Exercise objective
Show every line of the data below that includes the word "should".

Data

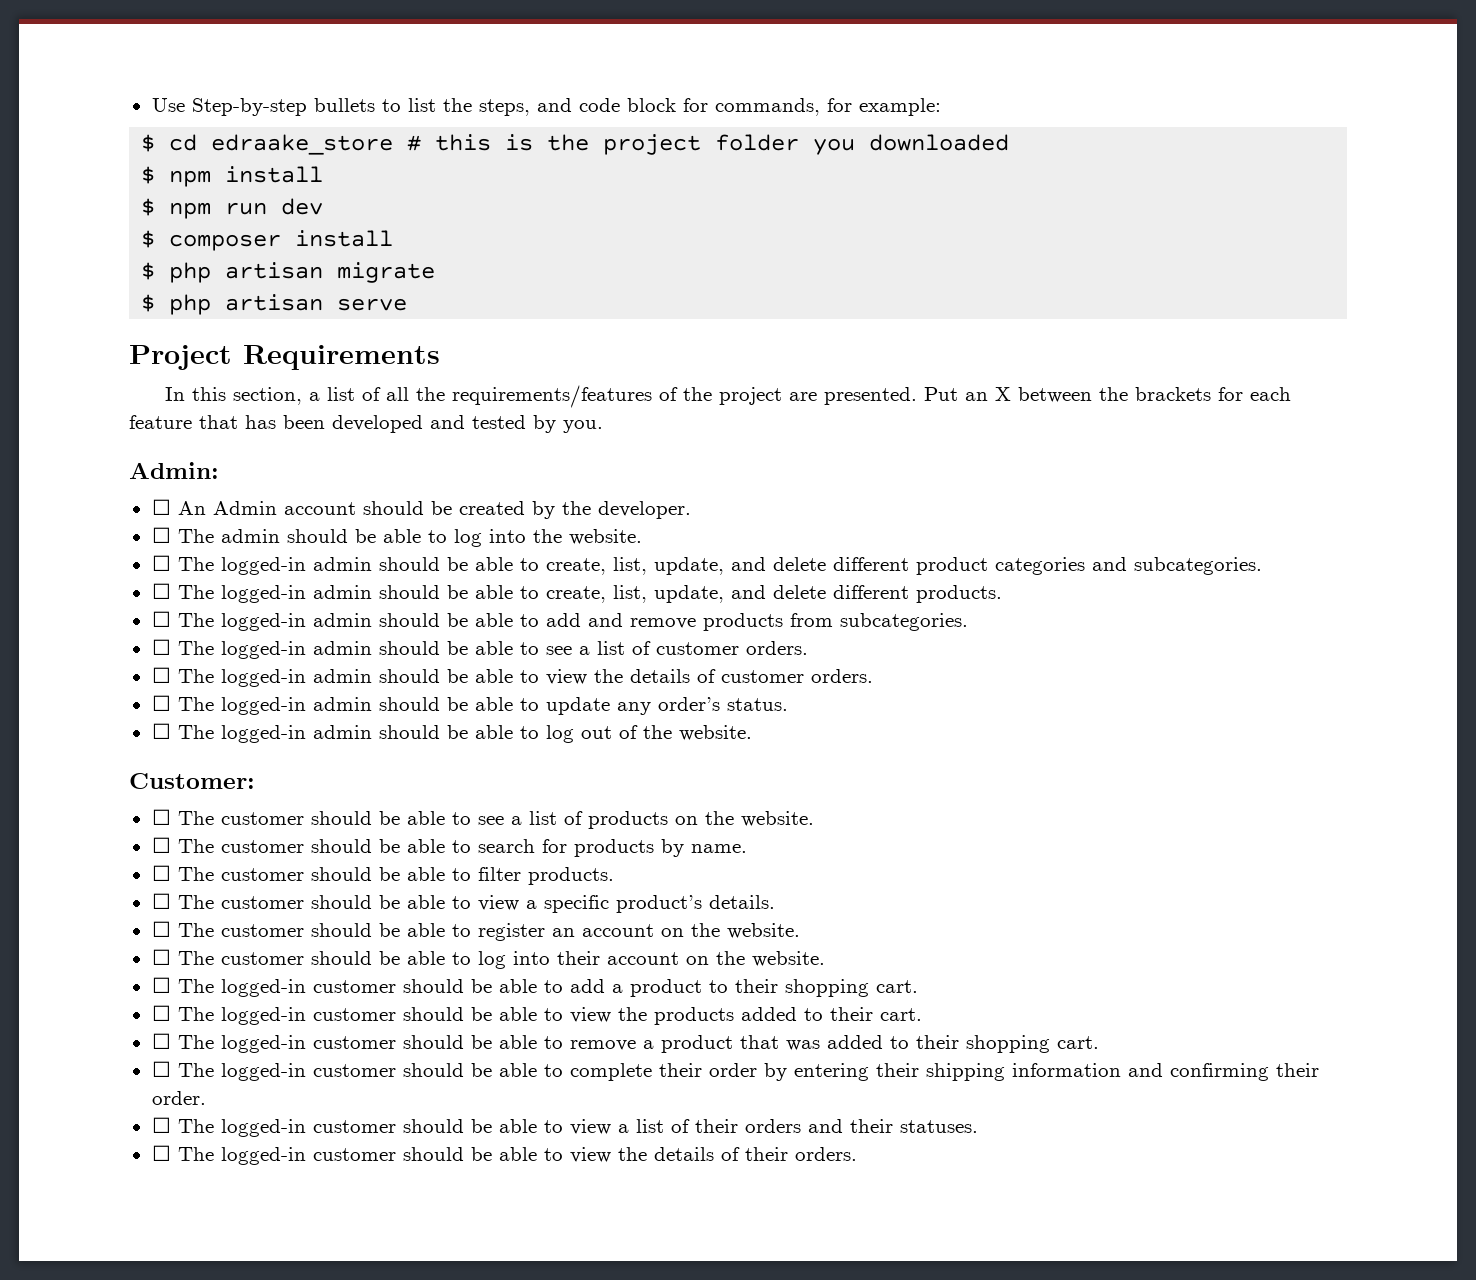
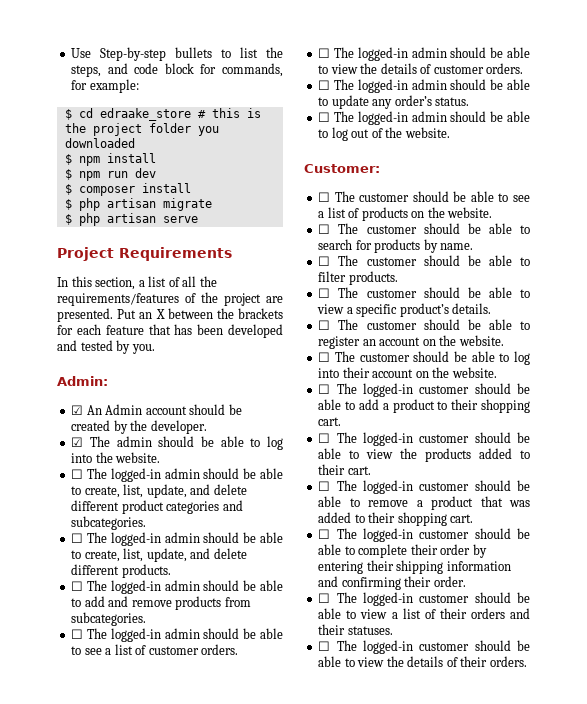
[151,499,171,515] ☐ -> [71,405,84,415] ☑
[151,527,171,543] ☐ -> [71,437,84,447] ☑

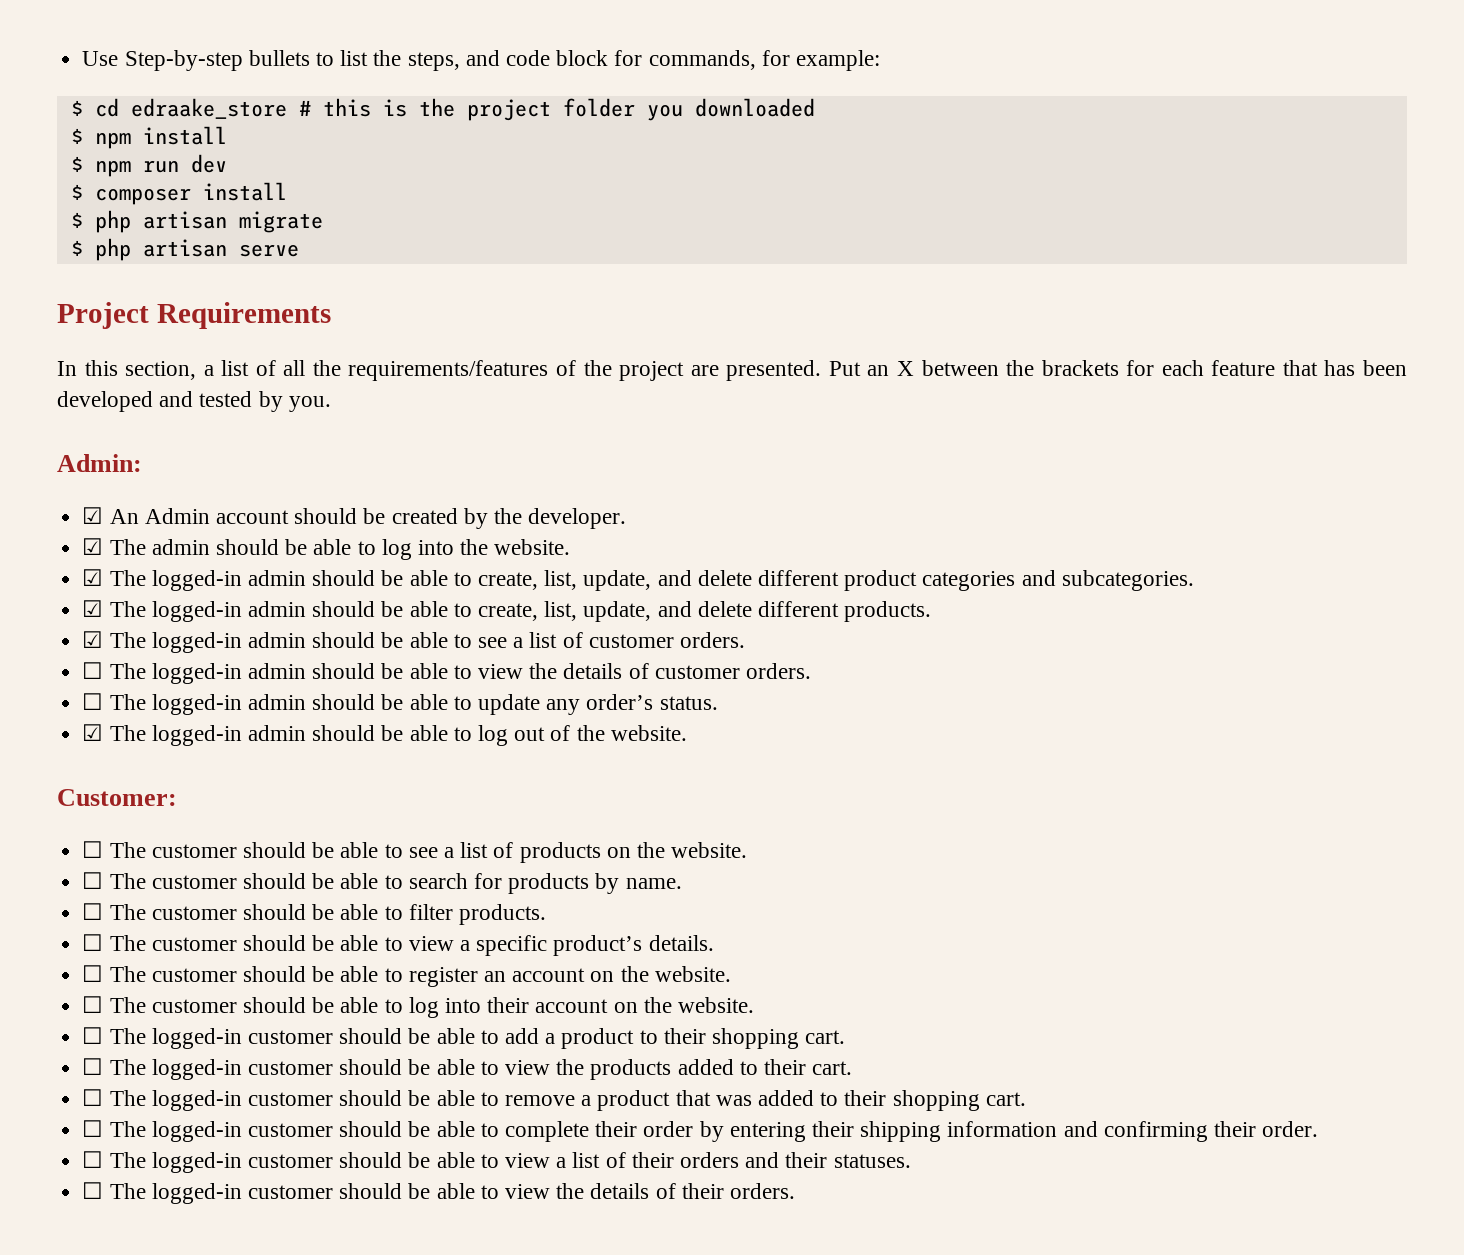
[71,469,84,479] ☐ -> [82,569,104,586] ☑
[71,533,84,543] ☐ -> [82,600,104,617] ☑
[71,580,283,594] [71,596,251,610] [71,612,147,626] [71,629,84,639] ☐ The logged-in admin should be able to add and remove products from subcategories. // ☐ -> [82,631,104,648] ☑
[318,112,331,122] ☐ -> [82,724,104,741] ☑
* * *
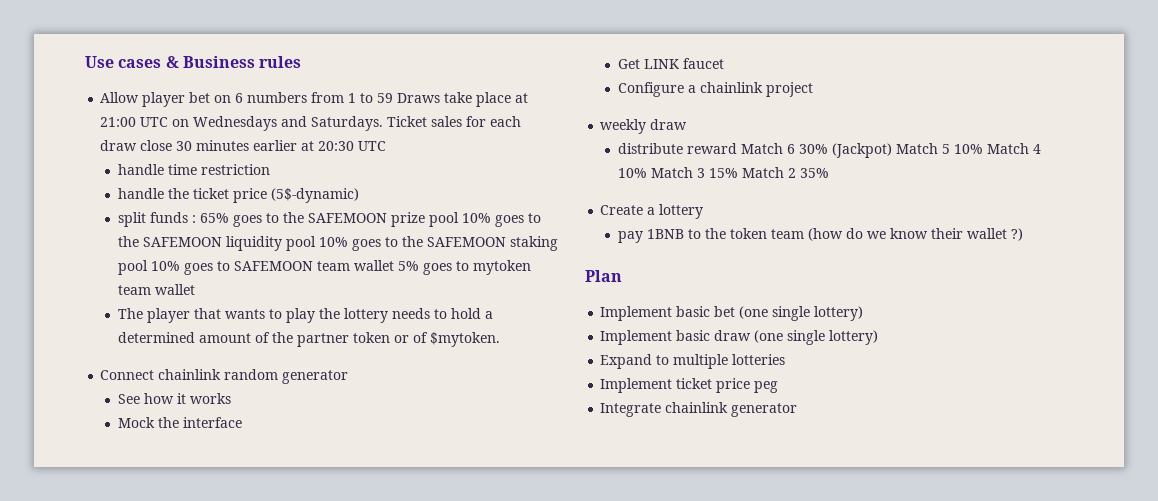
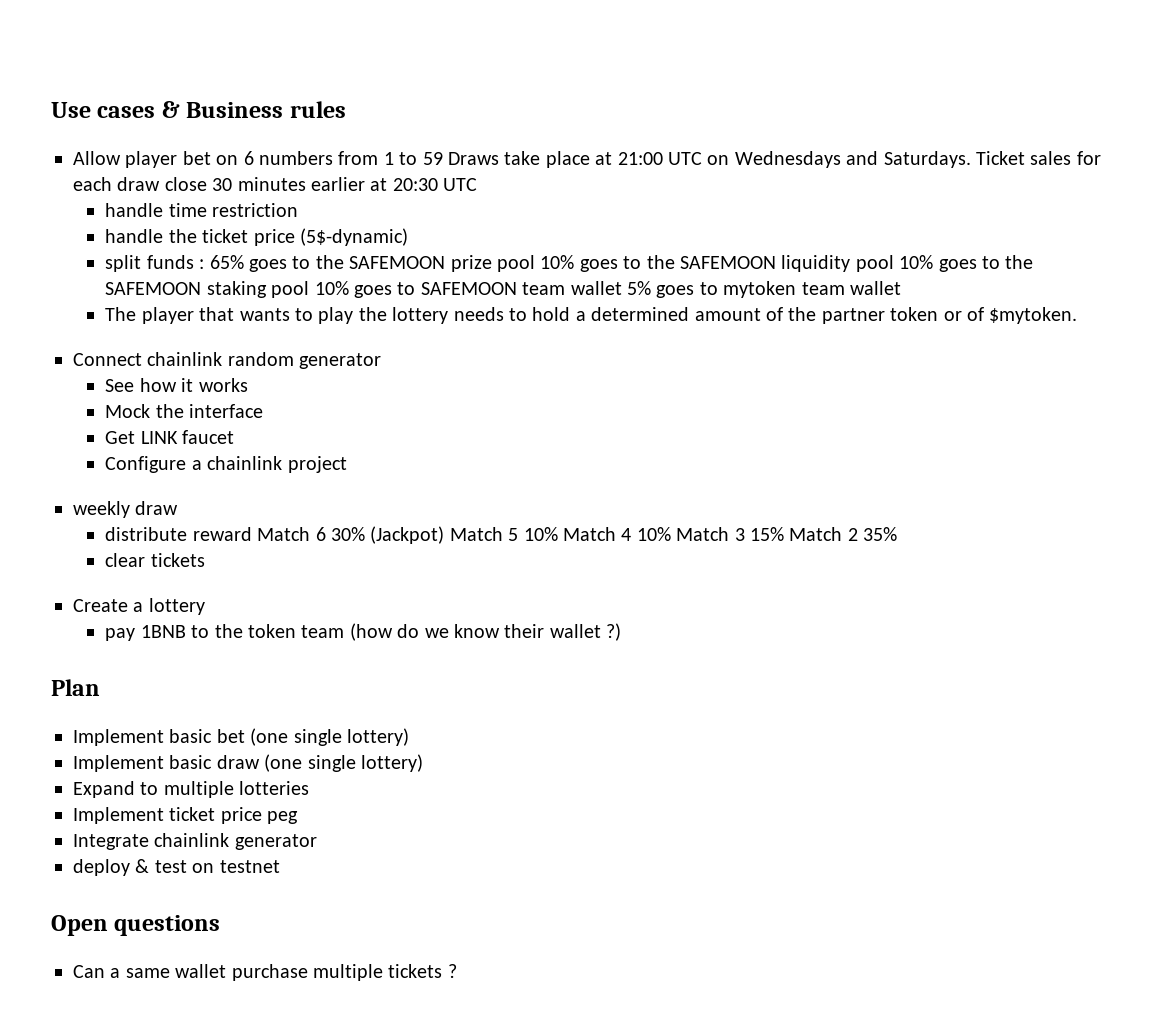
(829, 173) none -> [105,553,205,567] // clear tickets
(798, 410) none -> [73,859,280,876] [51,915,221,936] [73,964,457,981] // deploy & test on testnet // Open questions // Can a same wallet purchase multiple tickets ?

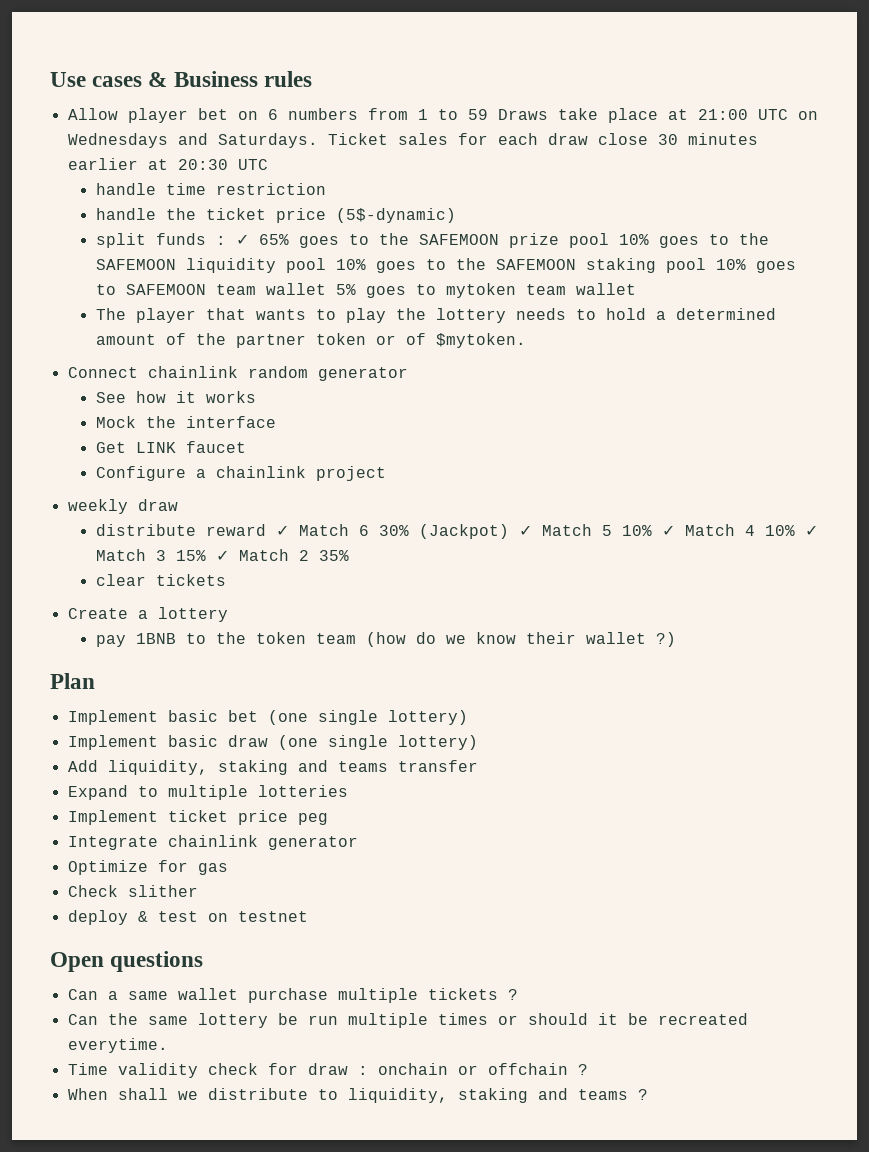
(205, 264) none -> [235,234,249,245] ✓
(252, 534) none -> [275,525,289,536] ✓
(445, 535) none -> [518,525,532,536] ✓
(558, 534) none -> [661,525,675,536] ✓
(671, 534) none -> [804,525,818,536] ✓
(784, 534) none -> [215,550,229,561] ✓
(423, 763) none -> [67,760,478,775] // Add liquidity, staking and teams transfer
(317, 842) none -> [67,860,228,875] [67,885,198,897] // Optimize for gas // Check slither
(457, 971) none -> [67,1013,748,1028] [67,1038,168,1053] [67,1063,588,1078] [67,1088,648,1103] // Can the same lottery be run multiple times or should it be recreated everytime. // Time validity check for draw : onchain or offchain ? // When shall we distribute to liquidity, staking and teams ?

The answer
[71,580,283,594] [71,596,251,610] [71,612,147,626] [71,629,84,639] ☐ The logged-in admin should be able to add and remove products from subcategories. // ☐ -> [82,631,104,648] ☑
(457, 971) none -> [67,1013,748,1028] [67,1038,168,1053] [67,1063,588,1078] [67,1088,648,1103] // Can the same lottery be run multiple times or should it be recreated everytime. // Time validity check for draw : onchain or offchain ? // When shall we distribute to liquidity, staking and teams ?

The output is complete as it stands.